▶ [Exercise details] Output the line that contains "Kompres chłodzący i" and every line after it to the end of the entries, with nothing added or left out.

Dataset records below:

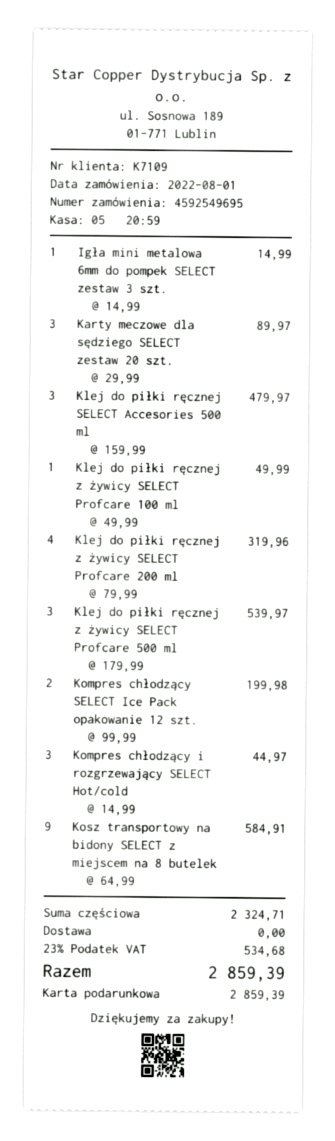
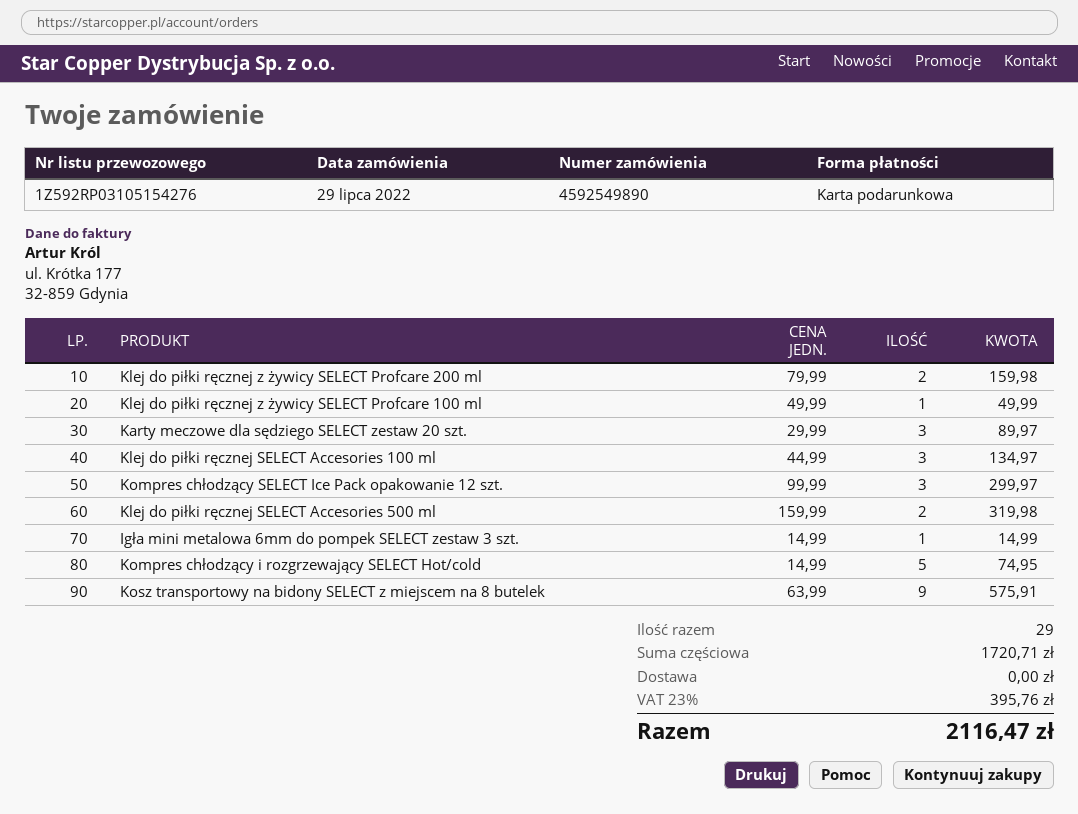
order number: 4592549695 -> 4592549890
order date: 2022-08-01 -> 2022-07-29
Klej do piłki ręcznej SELECT Accesories 500 ml: 3 x 159.99 = 479.97 -> 2 x 159.99 = 319.98
Klej do piłki ręcznej z żywicy SELECT Profcare 200 ml: 4 x 79.99 = 319.96 -> 2 x 79.99 = 159.98
Klej do piłki ręcznej z żywicy SELECT Profcare 500 ml: 3 x 179.99 = 539.97 -> none
Kompres chłodzący SELECT Ice Pack opakowanie 12 szt.: 2 x 99.99 = 199.98 -> 3 x 99.99 = 299.97
Kompres chłodzący i rozgrzewający SELECT Hot/cold: 3 x 14.99 = 44.97 -> 5 x 14.99 = 74.95
Kosz transportowy na bidony SELECT z miejscem na 8 butelek: 9 x 64.99 = 584.91 -> 9 x 63.99 = 575.91
Klej do piłki ręcznej SELECT Accesories 100 ml: none -> 3 x 44.99 = 134.97
subtotal: 2324.71 -> 1720.71
tax: 23% = 534.68 -> 23% = 395.76
total: 2859.39 -> 2116.47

End of Dataset records.

▶ [Problem solution]
Kompres chłodzący i rozgrzewający SELECT Hot/cold: 3 x 14.99 = 44.97 -> 5 x 14.99 = 74.95
Kosz transportowy na bidony SELECT z miejscem na 8 butelek: 9 x 64.99 = 584.91 -> 9 x 63.99 = 575.91
Klej do piłki ręcznej SELECT Accesories 100 ml: none -> 3 x 44.99 = 134.97
subtotal: 2324.71 -> 1720.71
tax: 23% = 534.68 -> 23% = 395.76
total: 2859.39 -> 2116.47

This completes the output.